"TUHAN telah menaruh roh dusta ke dalam mulut semua nabimu ini, padahal TUHAN telah menjanjikan celaka kepadamu."
Simbol peringatan dan kebenaran ilahi.
Ayat dari Kitab 2 Tawarikh pasal 18 ayat 22 ini merupakan pernyataan yang sangat kuat dan menggugah, terutama dalam konteks dialog antara Nabi Mikha dan para nabi palsu yang melayani Raja Ahab dari Israel. Pernyataan ini menyoroti dua elemen kunci yang sangat berbahaya dalam perjalanan rohani seseorang dan bahkan sebuah bangsa: kecongkakan dan pengaruh roh dusta.
Pada zaman itu, Raja Ahab sedang merencanakan sebuah kampanye militer melawan Aram di Ramot-Gilead. Ia mengundang Raja Yosafat dari Yehuda untuk bergabung dengannya. Yosafat, yang memiliki hati yang tulus kepada Tuhan, bertanya apakah ada nabi Tuhan yang dapat dimintai nasihat mengenai pertempuran ini. Ahab kemudian memanggil sekitar empat ratus nabi, yang semuanya memberikan ramalan yang sama: "Majulah, sebab Allah akan menyerahkan kota itu ke tangan raja." (2 Tawarikh 18:5).
Namun, Yosafat tidak merasa puas. Ia bertanya lagi, "Tidak adakah lagi di sini seorang nabi TUHAN, yang dapat kita tanyai?" (2 Tawarikh 18:7). Inilah saatnya Nabi Mikha dipanggil, seorang nabi yang oleh Ahab sendiri digambarkan tidak pernah mengucapkan nubuat baik tentangnya. Mikha, dengan keberanian yang luar biasa, awalnya menjawab dengan sarkasme, meniru ramalan para nabi lain. Namun, ketika Ahab mendesaknya untuk mengatakan kebenaran, Mikha akhirnya menyatakan bahwa ia melihat Israel tercerai-berai seperti domba tanpa gembala, dan Tuhan telah menaruh roh dusta ke dalam mulut para nabi Ahab.

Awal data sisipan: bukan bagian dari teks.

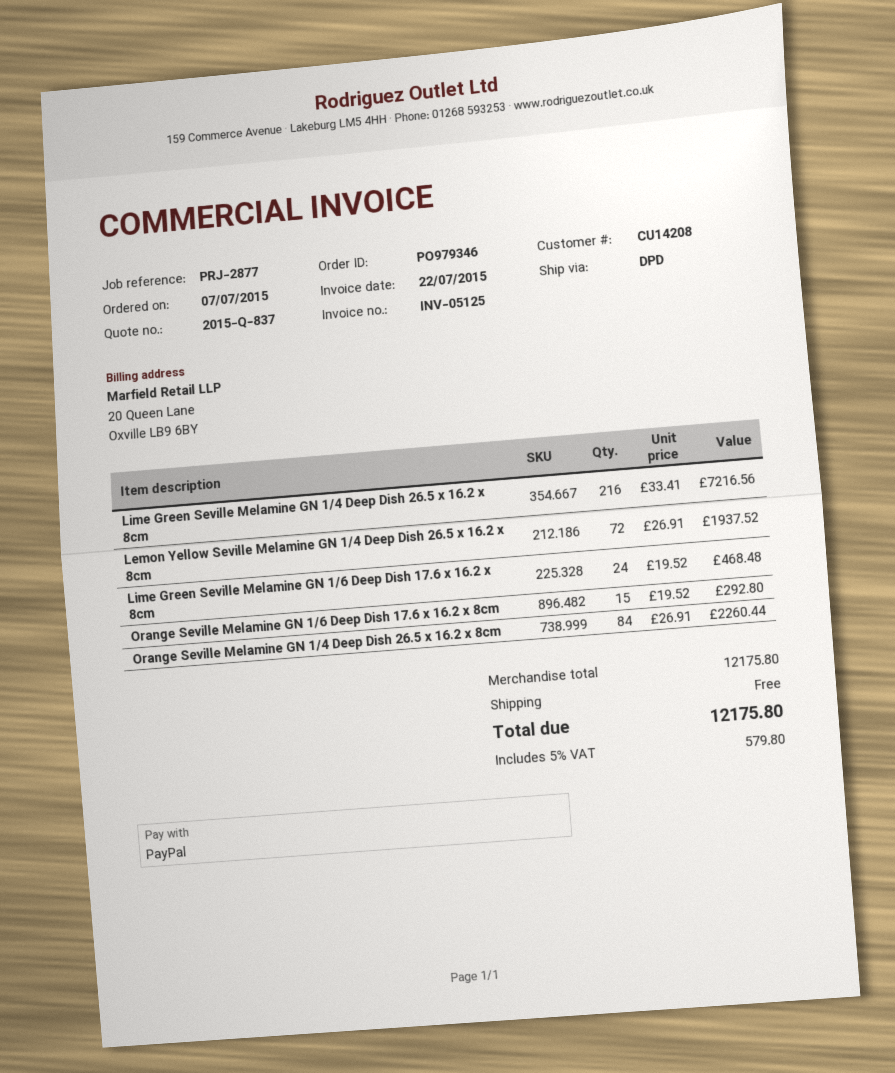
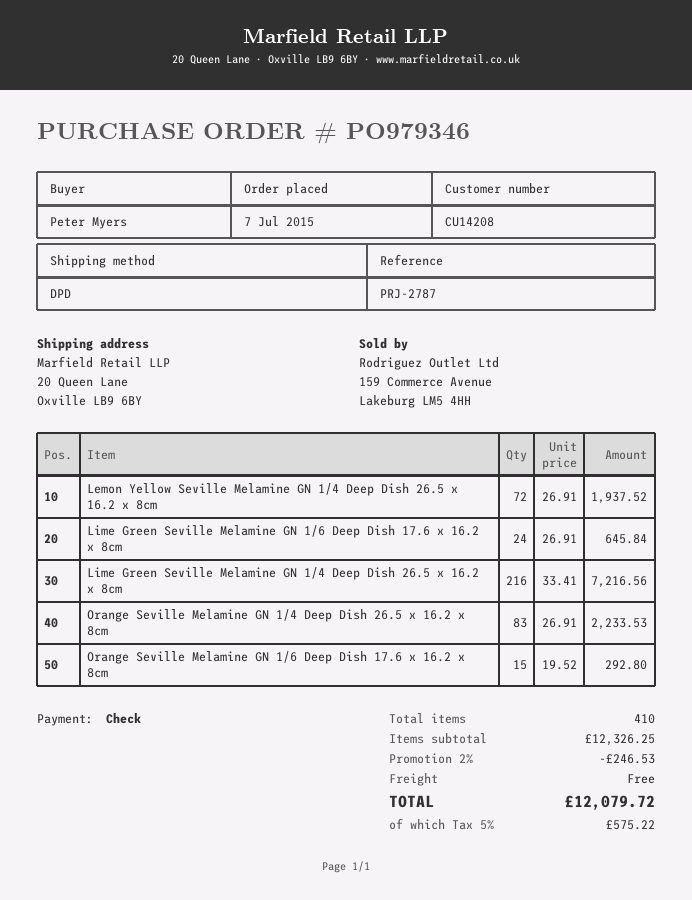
reference: PRJ-2877 -> PRJ-2787
payment method: PayPal -> cheque
Lime Green Seville Melamine GN 1/6 Deep Dish 17.6 x 16.2 x 8cm: 24 x 19.52 = 468.48 -> 24 x 26.91 = 645.84
Orange Seville Melamine GN 1/4 Deep Dish 26.5 x 16.2 x 8cm: 84 x 26.91 = 2260.44 -> 83 x 26.91 = 2233.53
subtotal: 12175.80 -> 12326.25
discount: none -> 2% = 246.53
tax: 5% = 579.80 -> 5% = 575.22
total: 12175.80 -> 12079.72

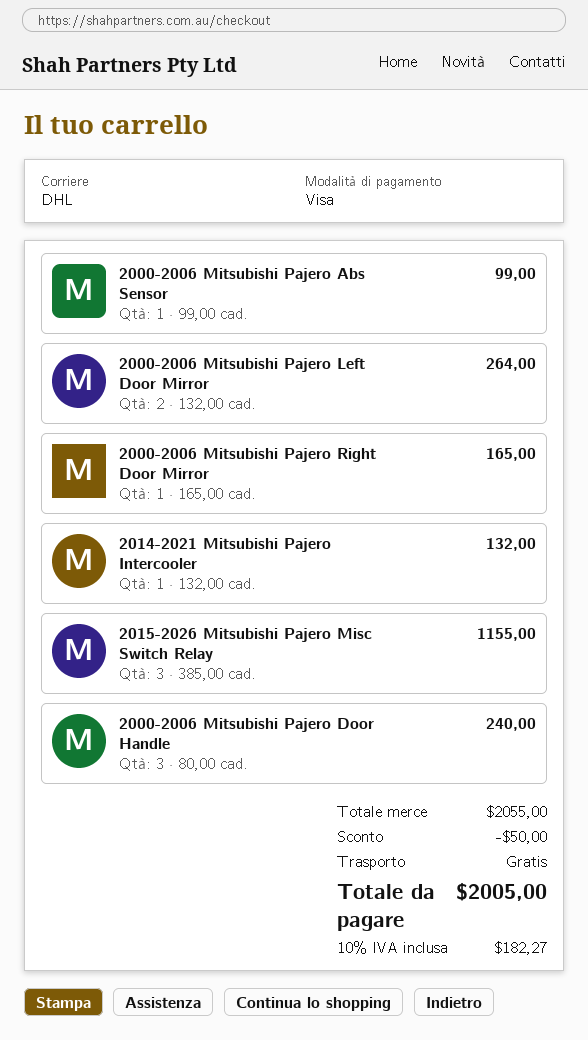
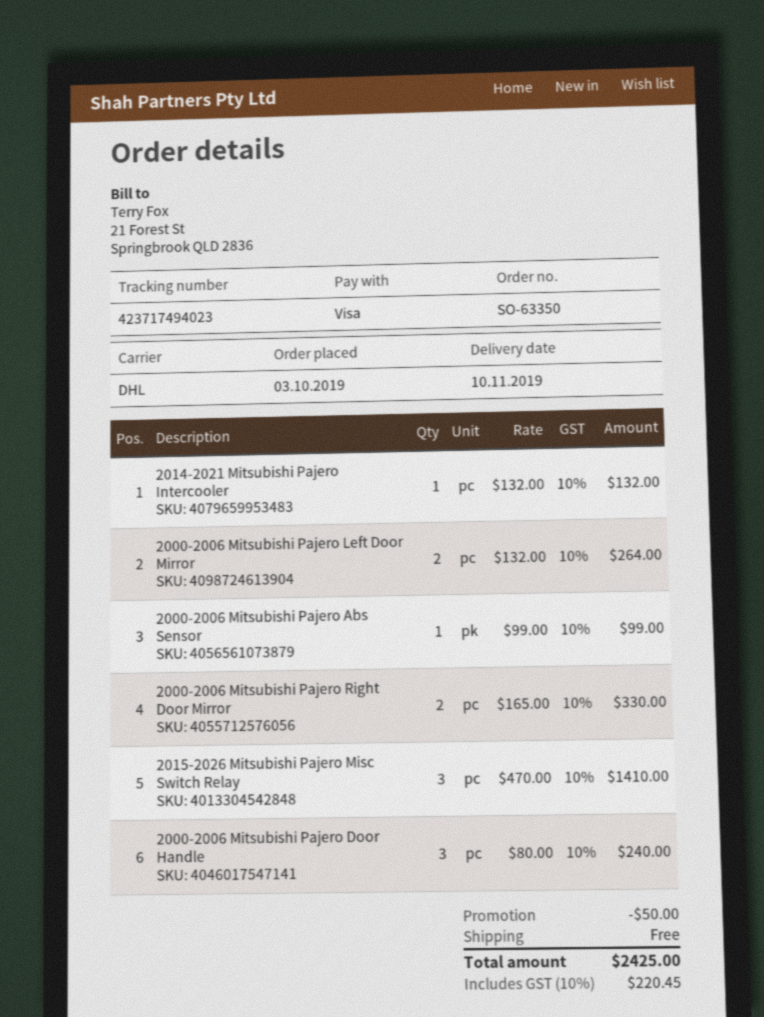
2000-2006 Mitsubishi Pajero Right Door Mirror: 1 x 165.00 = 165.00 -> 2 x 165.00 = 330.00
2015-2026 Mitsubishi Pajero Misc Switch Relay: 3 x 385.00 = 1155.00 -> 3 x 470.00 = 1410.00
tax: 10% = 182.27 -> 10% = 220.45
total: 2005.00 -> 2425.00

Inti dari ayat 2 Tawarikh 18 22 adalah pengungkapan ilahi mengenai sumber dari nubuat-nubuat palsu tersebut. Pernyataan "TUHAN telah menaruh roh dusta ke dalam mulut semua nabimu ini" bukanlah berarti Tuhan adalah sumber kebohongan atau kejahatan. Sebaliknya, ini menunjukkan bahwa Tuhan, dalam kedaulatan-Nya, mengizinkan atau menggunakan roh dusta untuk bertindak sebagai hukuman bagi mereka yang menolak kebenaran-Nya dan memilih jalan kesesatan.
Para nabi tersebut, meskipun mungkin mengaku sebagai nabi Tuhan, telah membiarkan kecongkakan dan keinginan untuk menyenangkan raja mendominasi hati mereka. Mereka memilih untuk berbicara apa yang ingin didengar oleh Ahab, bukan apa yang Tuhan firmankan. Akibatnya, mereka menjadi saluran bagi roh dusta. Kecongkakan ini membuat mereka tidak mampu melihat kebenaran yang disampaikan oleh Mikha, bahkan ketika kebenaran itu disampaikan dengan cara yang gamblang.
Ayat ini menjadi peringatan abadi bagi kita semua. Kita perlu senantiasa memeriksa motivasi hati kita ketika kita berbicara atau bertindak, terutama dalam hal-hal rohani. Apakah kita mencari kehormatan pribadi, pujian manusia, atau menyenangkan orang lain, ataukah kita mencari untuk menyenangkan Tuhan dan menyampaikan kebenaran-Nya, bahkan jika itu tidak populer? Roh dusta dapat bekerja melalui berbagai cara, dan salah satunya adalah melalui keangkuhan intelektual atau spiritual yang membuat kita merasa lebih tahu dari firman Tuhan atau lebih bijaksana dari hikmat ilahi.
Kisah ini mengajarkan kita tentang pentingnya mendengarkan suara kebenaran, bahkan ketika itu sulit atau tidak menyenangkan. Kita harus berhati-hati agar tidak terjebak dalam jebakan nubuat-nubuat palsu yang berasal dari keinginan duniawi atau kecongkakan pribadi. Sebaliknya, marilah kita selalu merendahkan hati di hadapan Tuhan, memohon hikmat-Nya agar kita dapat membedakan mana suara kebenaran yang datang dari Dia, dan mana suara yang menyesatkan.